The panel majority, in an unpublished per curiam opinion, ruled for a United Airlines pilot and flight attendant placed on unpaid leave because they refused the vaccine for religious reasons. The plaintiffs were among a group who filed charges with the Equal Employment Opportunity Commission in September 2021 but filed suit under Title VII of the Civil Rights Act in a bid for a preliminary injunction before receiving a right-to-sue letter.
The majority ruled that the plaintiffs had satisfied one prong of the test for a preliminary injunction.
In his dissent, Smith argued that the majority had decided to apply its decision to only the plaintiffs in an opinion without precedential effect, which is “a clever way” of discouraging en banc review.
“By today’s ruling, the Good Ship 5th Circuit is afire,” Smith wrote in a footnote. “We need all hands on deck.”
Smith accused the majority of engaging in a “‘one and done’ method of decision-making” that ends up fostering a “Blue Plate Special” cause of the day.
The majority concluded that preliminary injunctions may be available in limited circumstances to plaintiffs who sue private employers under Title VII of the Civil Rights Act.
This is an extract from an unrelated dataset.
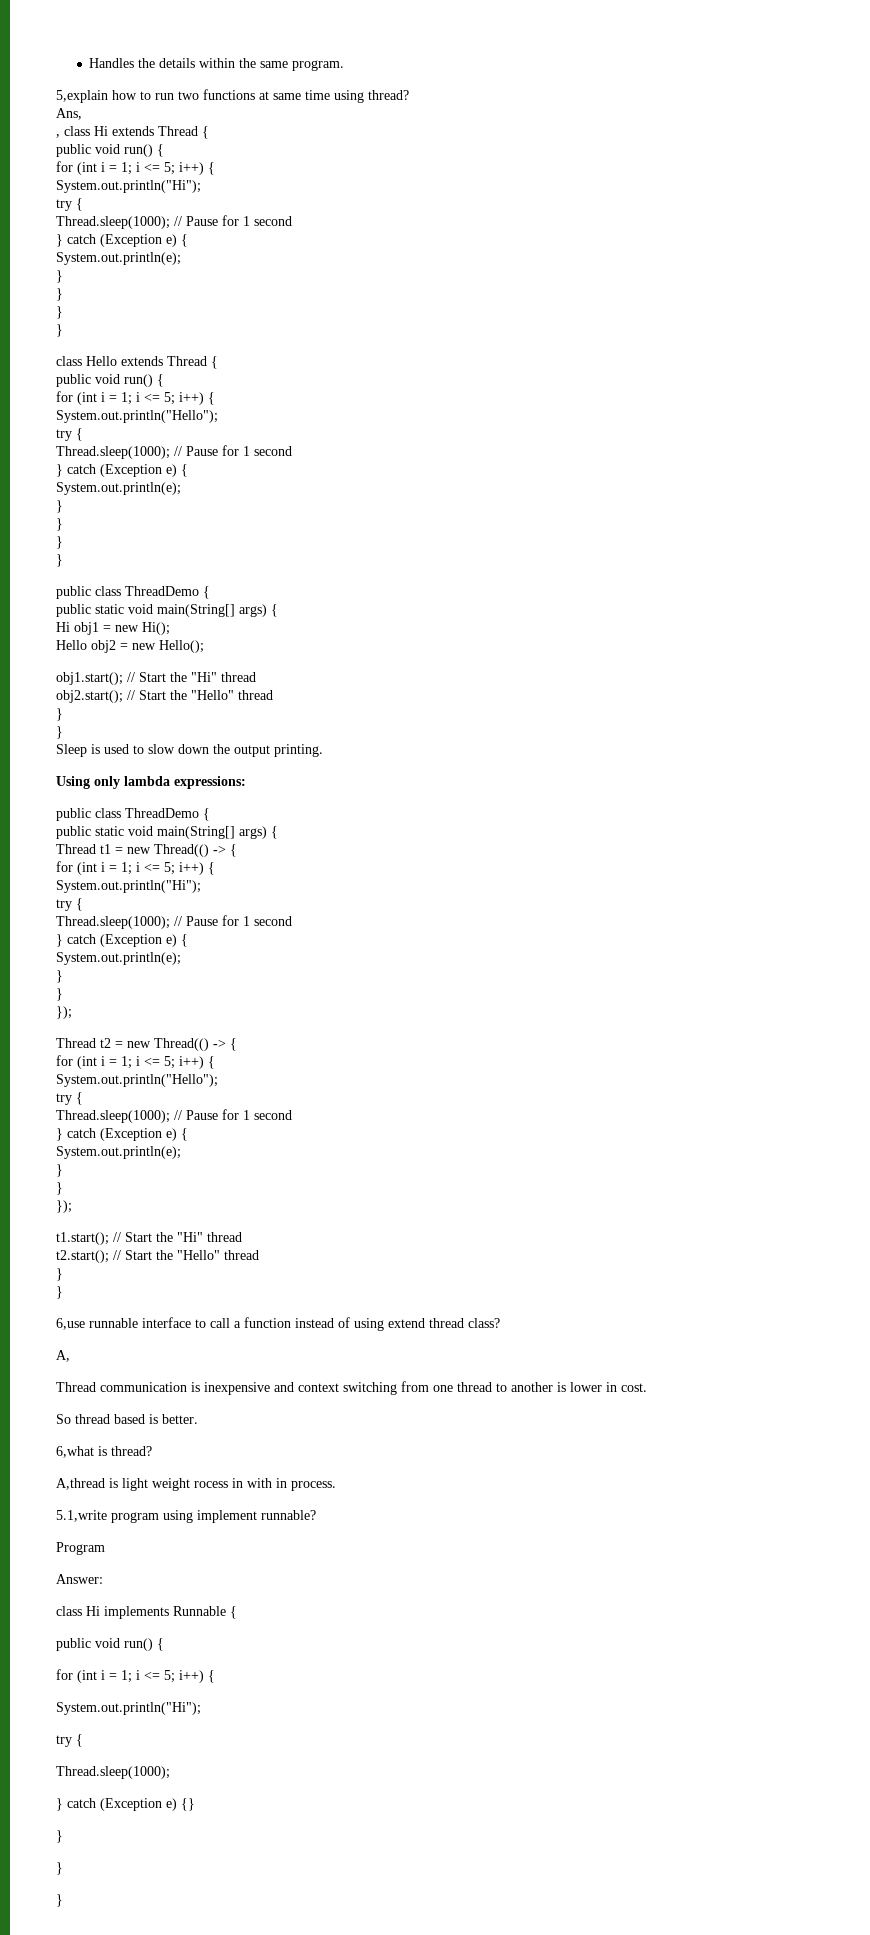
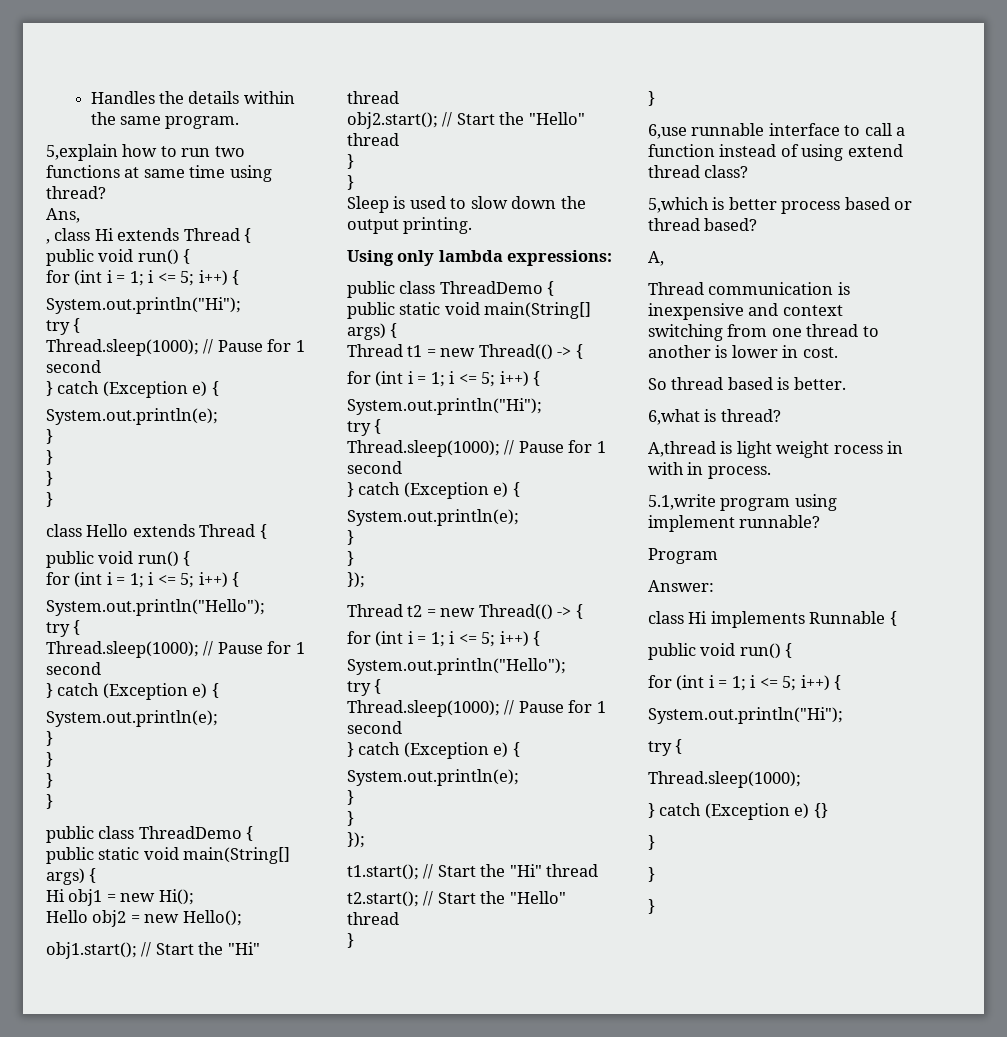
+ 5,which is better process based or thread based?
In this case, the court said, the religious employees had established a likelihood that they would suffer irreparable injury if United Airlines could keep them on leave while their lawsuit was pending.
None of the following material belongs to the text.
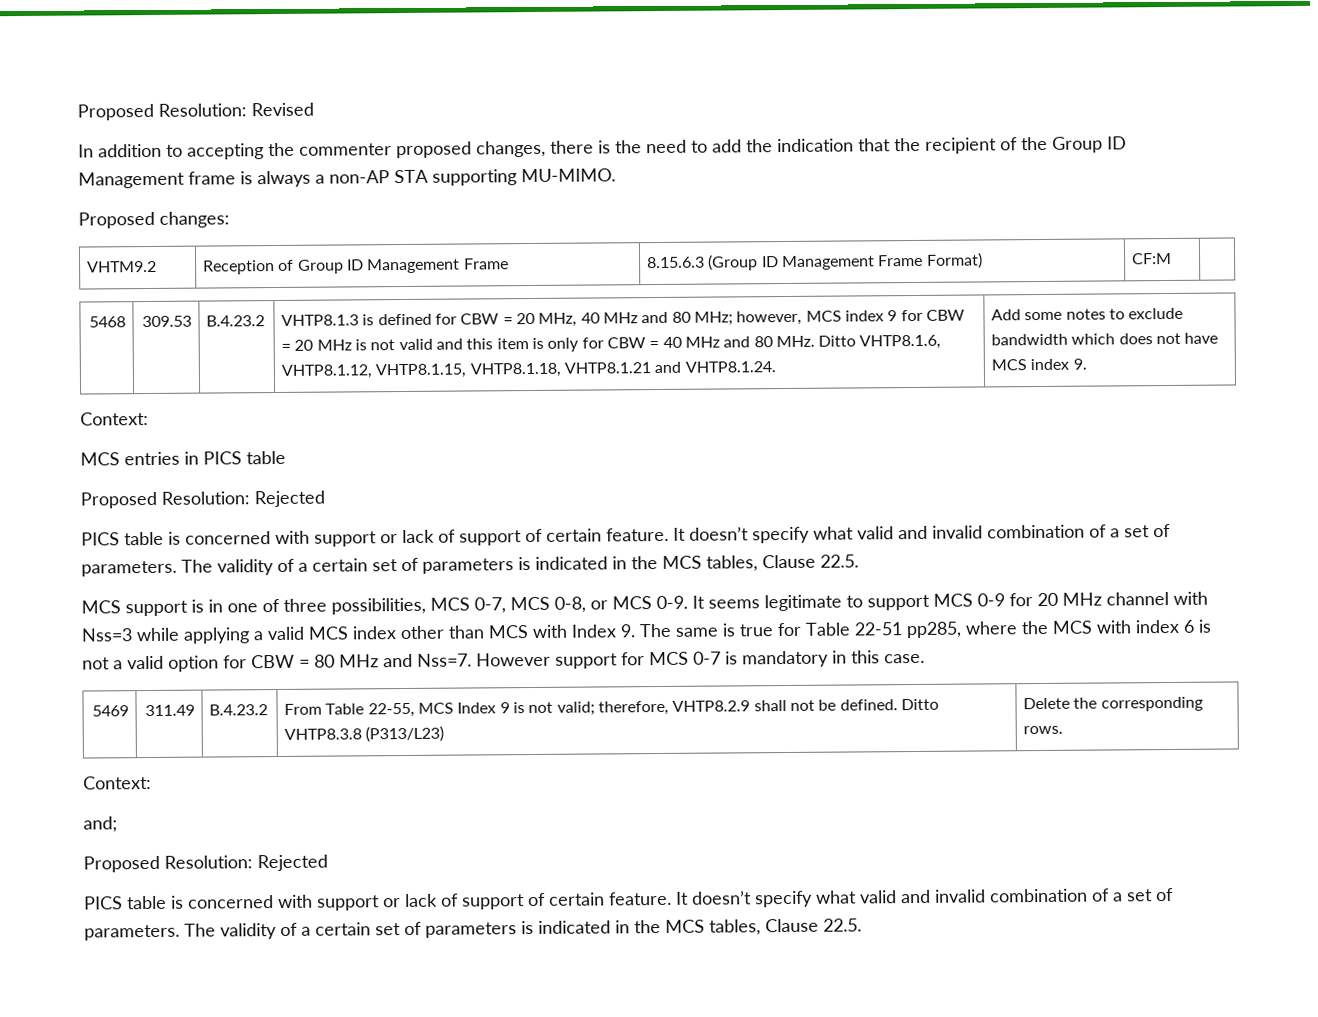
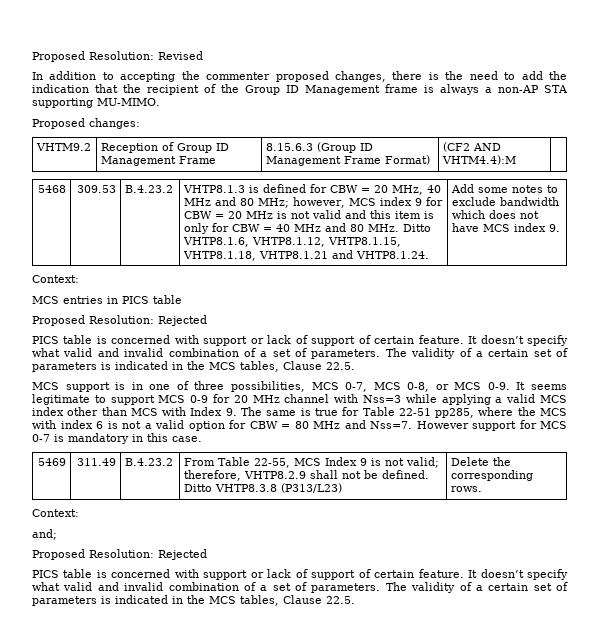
- VHTM9.2 | Reception of Group ID Management Frame | 8.15.6.3 (Group ID Management Frame Format) | CF:M |
+ VHTM9.2 | Reception of Group ID Management Frame | 8.15.6.3 (Group ID Management Frame Format) | (CF2 AND VHTM4.4):M |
“United has presented plaintiffs with two options: violate their religious convictions or lose all pay and benefits indefinitely,” the appeals court said. “That is an impossible choice for plaintiffs who want to remain faithful but must put food on the table. In other words, United is actively coercing employees to abandon their convictions.”
The majority said the opinion addressed only one prong in the analysis of whether a preliminary injunction may be granted. It remanded the case for consideration of the remaining factors.
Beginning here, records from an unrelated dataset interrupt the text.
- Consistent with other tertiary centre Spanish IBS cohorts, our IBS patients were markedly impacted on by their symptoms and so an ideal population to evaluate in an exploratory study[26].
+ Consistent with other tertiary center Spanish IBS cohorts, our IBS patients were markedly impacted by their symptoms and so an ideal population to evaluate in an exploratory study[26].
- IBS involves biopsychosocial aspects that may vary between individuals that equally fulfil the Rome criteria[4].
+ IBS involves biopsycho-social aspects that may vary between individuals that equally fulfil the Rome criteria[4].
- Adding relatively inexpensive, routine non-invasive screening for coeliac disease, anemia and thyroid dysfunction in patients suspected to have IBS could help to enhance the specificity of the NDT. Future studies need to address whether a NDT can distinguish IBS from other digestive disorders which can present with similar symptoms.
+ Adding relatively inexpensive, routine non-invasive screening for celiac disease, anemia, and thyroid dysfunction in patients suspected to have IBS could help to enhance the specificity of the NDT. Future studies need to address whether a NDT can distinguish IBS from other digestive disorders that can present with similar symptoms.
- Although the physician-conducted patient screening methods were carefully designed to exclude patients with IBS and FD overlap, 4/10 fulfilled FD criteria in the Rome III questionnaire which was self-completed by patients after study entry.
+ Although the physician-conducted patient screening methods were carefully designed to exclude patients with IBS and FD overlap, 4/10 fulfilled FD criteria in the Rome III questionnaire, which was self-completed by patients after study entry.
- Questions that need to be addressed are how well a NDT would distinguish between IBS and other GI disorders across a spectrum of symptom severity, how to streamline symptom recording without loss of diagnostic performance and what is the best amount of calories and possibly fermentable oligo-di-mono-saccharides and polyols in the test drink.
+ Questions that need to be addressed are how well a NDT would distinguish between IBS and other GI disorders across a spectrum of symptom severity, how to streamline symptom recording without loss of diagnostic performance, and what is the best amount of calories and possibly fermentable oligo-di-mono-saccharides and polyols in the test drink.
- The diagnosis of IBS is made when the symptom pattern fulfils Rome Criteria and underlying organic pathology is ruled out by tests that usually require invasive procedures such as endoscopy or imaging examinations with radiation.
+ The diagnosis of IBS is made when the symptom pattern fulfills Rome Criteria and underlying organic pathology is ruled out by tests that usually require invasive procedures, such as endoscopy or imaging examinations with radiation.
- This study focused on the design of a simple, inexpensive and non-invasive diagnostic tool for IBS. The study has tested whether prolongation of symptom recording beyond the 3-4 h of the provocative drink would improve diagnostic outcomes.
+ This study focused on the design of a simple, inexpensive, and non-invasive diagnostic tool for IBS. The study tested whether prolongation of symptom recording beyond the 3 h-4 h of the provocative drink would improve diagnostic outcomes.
Smith’s dissent argued that Title VII does not allow private plaintiffs to obtain a preliminary injunction, the plaintiffs had not exhausted administrative remedies, and the plaintiffs had not shown that they are likely to win the case.
“Instead of confronting those odds, the majority ignores them and invents a new Title VII sin called ‘ongoing coercion,’ resulting in the plaintiffs’ win. Alleging ‘ongoing coercion’ now supplies a private right to preliminary injunctive relief—not because of text, history or precedent, but because two well-intentioned but misguided judges say so,” Smith wrote.
“The majority takes pains to stress that the plaintiffs’ injury is unique. That is why, the majority claims, this circumstance has never occurred before in the history of man and why recognizing it will not flood the courts with similar suits. That’s all wrong, of course. …
“It’s difficult to imagine what creative lawyers—not to mention federal judges spurred on by zealous law clerks—will do with these new tools. But a safe guess is that there will be more work for courts, more disruption and uncertainty for private business, and more power for judges.”